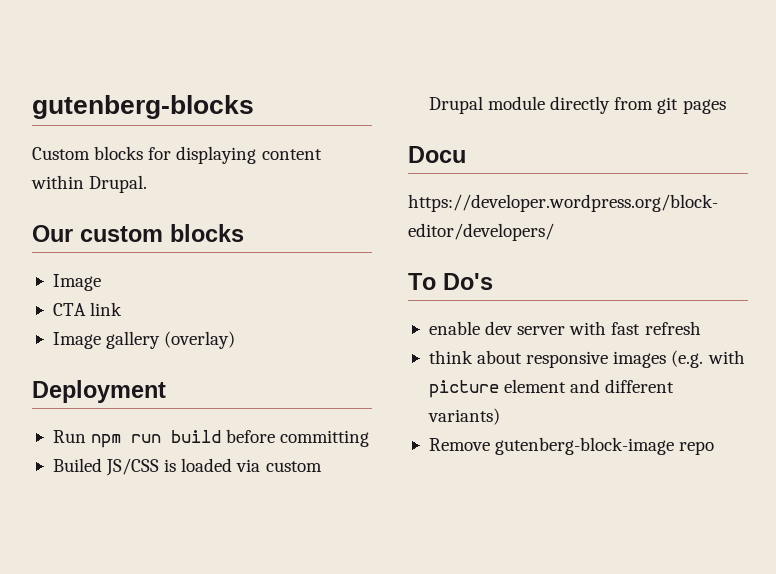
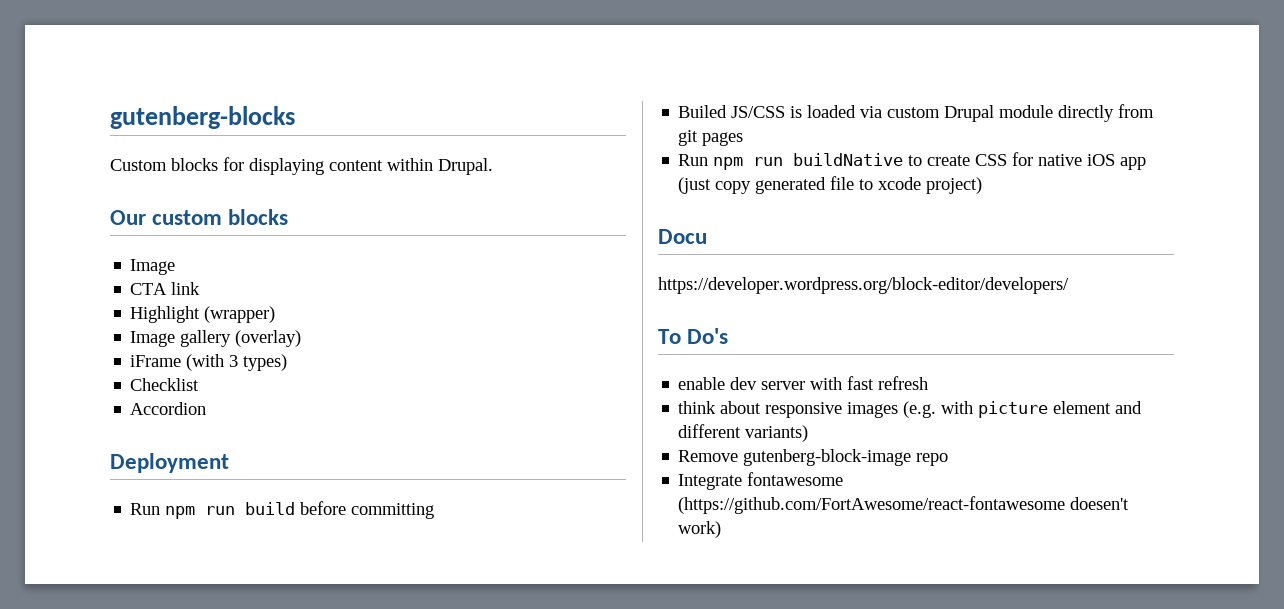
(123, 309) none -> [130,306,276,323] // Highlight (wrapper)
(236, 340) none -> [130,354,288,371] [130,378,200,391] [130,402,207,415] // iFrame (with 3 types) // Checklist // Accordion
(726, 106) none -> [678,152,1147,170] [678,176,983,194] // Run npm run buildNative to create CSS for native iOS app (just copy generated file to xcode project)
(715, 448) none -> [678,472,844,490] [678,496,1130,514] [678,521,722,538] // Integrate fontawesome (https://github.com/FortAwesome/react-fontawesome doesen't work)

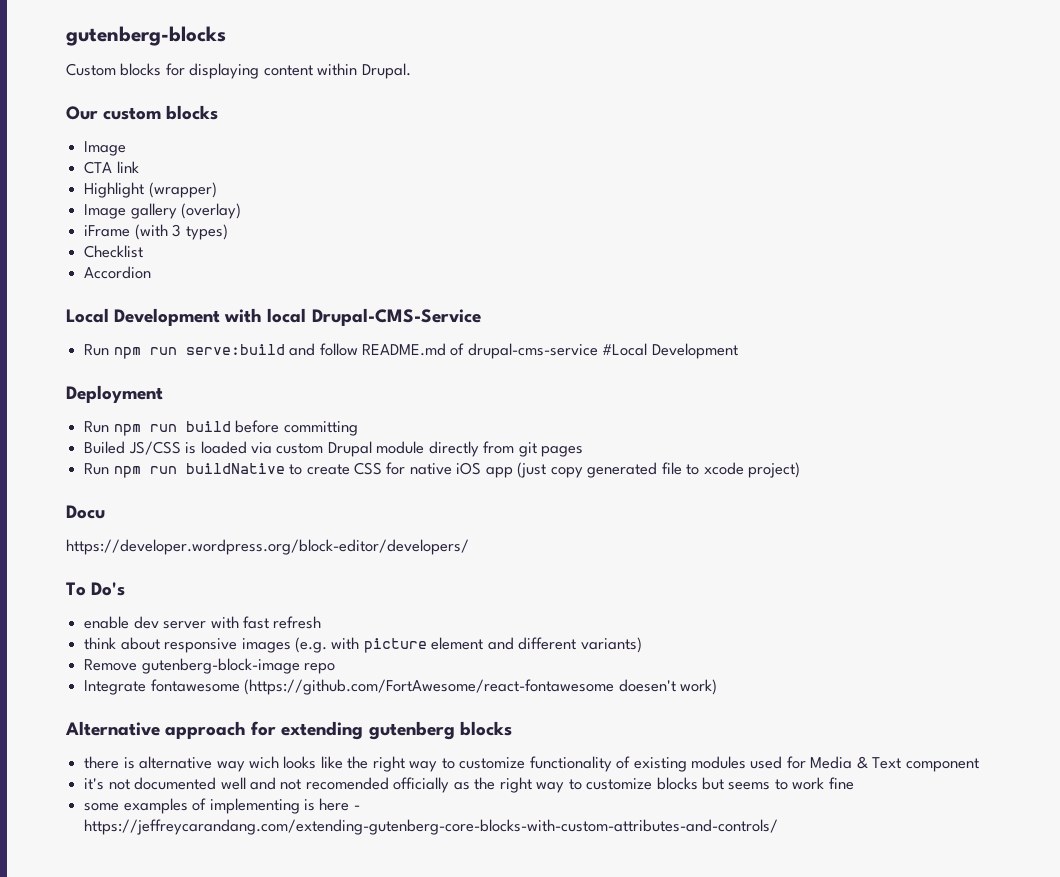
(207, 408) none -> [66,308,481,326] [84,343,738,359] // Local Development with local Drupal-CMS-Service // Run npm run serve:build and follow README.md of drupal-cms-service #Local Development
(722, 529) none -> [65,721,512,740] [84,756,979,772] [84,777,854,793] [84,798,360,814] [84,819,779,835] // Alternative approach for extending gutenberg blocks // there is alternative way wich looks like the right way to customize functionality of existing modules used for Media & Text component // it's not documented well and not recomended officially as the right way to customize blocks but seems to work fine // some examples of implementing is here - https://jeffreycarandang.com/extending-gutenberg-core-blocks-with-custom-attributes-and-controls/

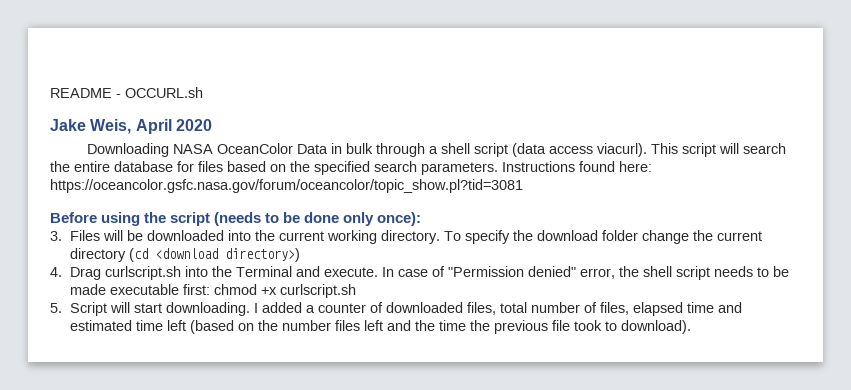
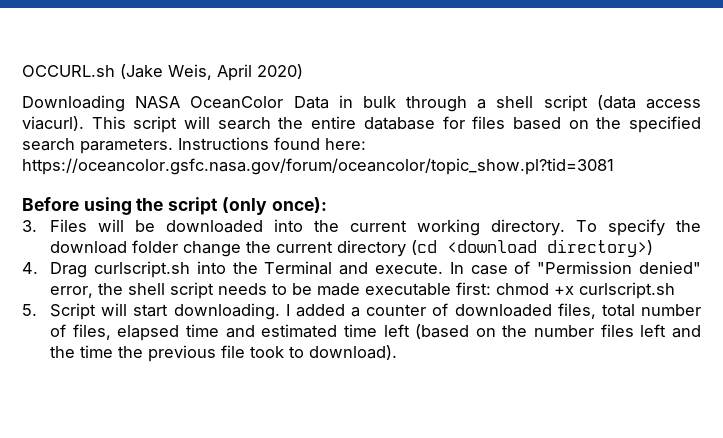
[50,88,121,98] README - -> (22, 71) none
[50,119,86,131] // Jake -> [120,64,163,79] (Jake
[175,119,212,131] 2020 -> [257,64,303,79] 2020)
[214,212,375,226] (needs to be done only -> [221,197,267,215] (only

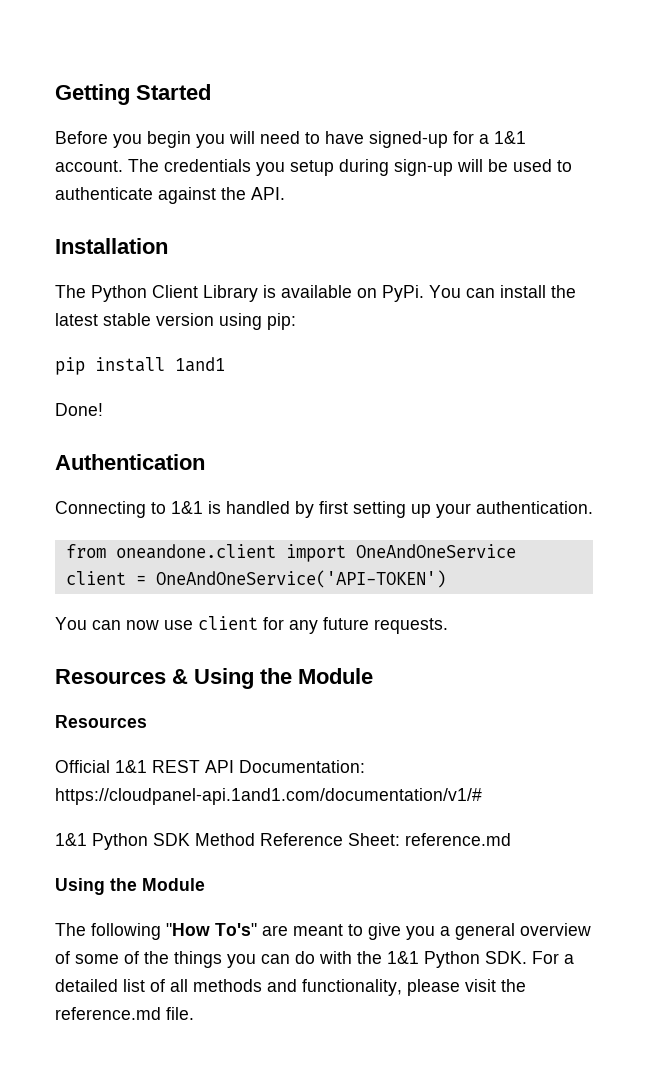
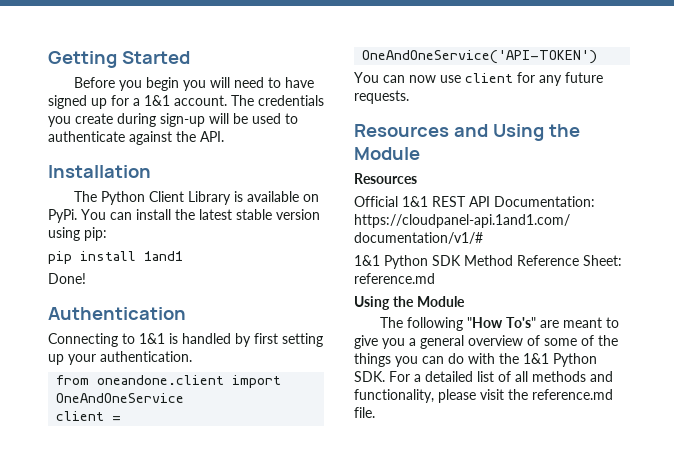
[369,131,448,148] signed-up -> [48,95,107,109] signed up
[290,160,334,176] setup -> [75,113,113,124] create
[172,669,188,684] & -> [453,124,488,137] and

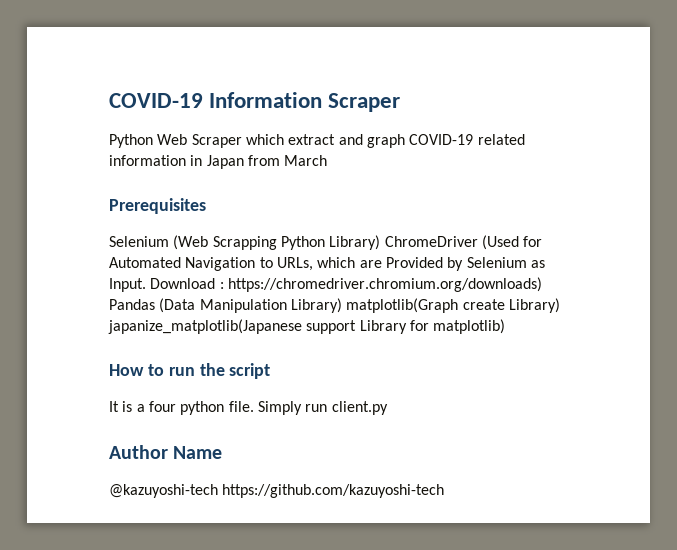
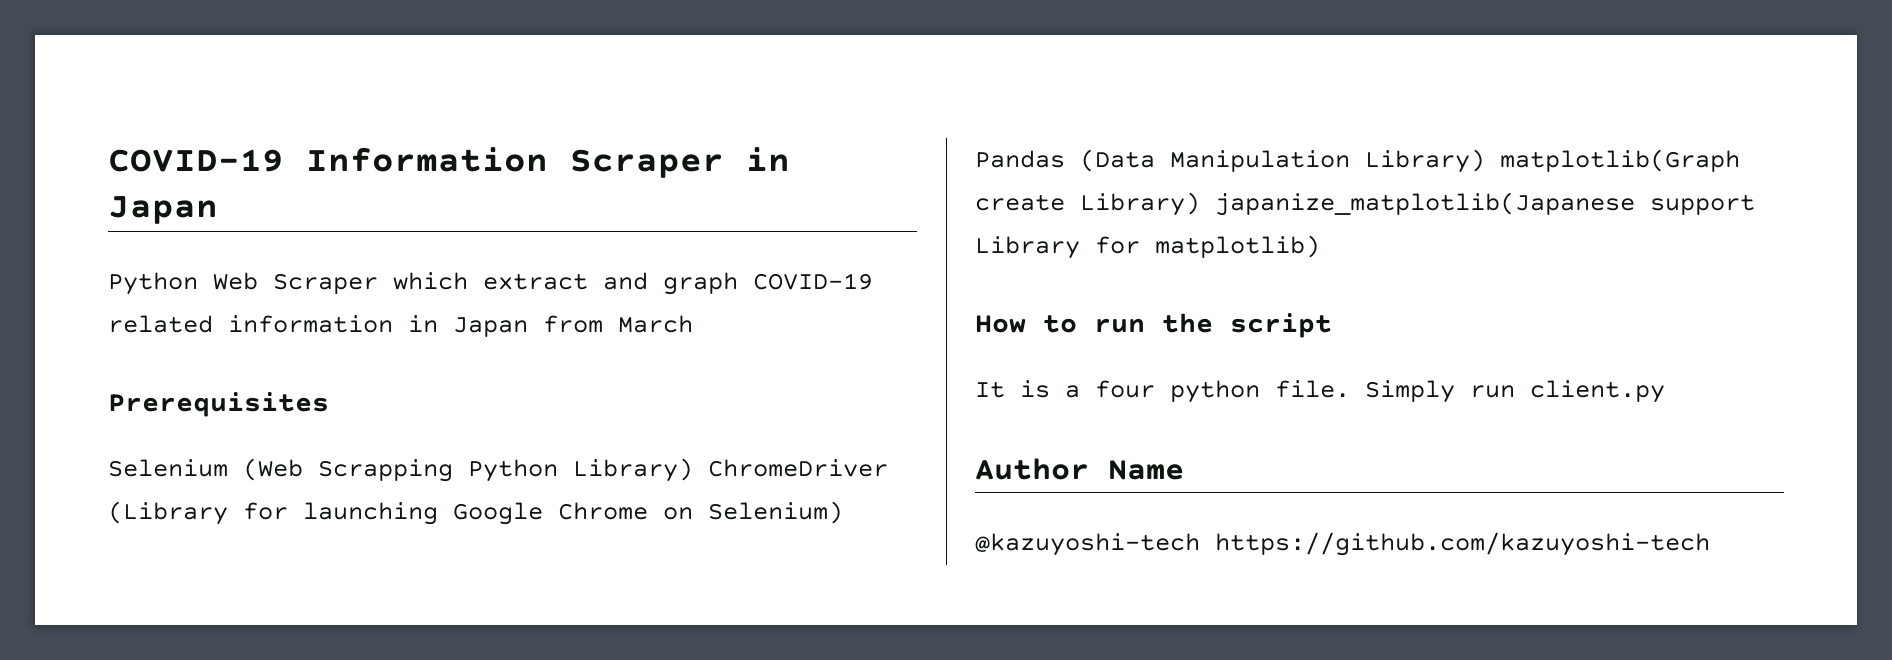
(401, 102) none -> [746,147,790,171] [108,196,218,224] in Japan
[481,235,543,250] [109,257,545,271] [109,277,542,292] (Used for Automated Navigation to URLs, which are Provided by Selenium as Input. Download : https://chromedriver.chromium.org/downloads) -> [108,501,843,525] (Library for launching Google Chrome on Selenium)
:::::
Required work
Wherever the word "README" occurs in a line of the listing, copy that line.

Result
(207, 408) none -> [66,308,481,326] [84,343,738,359] // Local Development with local Drupal-CMS-Service // Run npm run serve:build and follow README.md of drupal-cms-service #Local Development
[50,88,121,98] README - -> (22, 71) none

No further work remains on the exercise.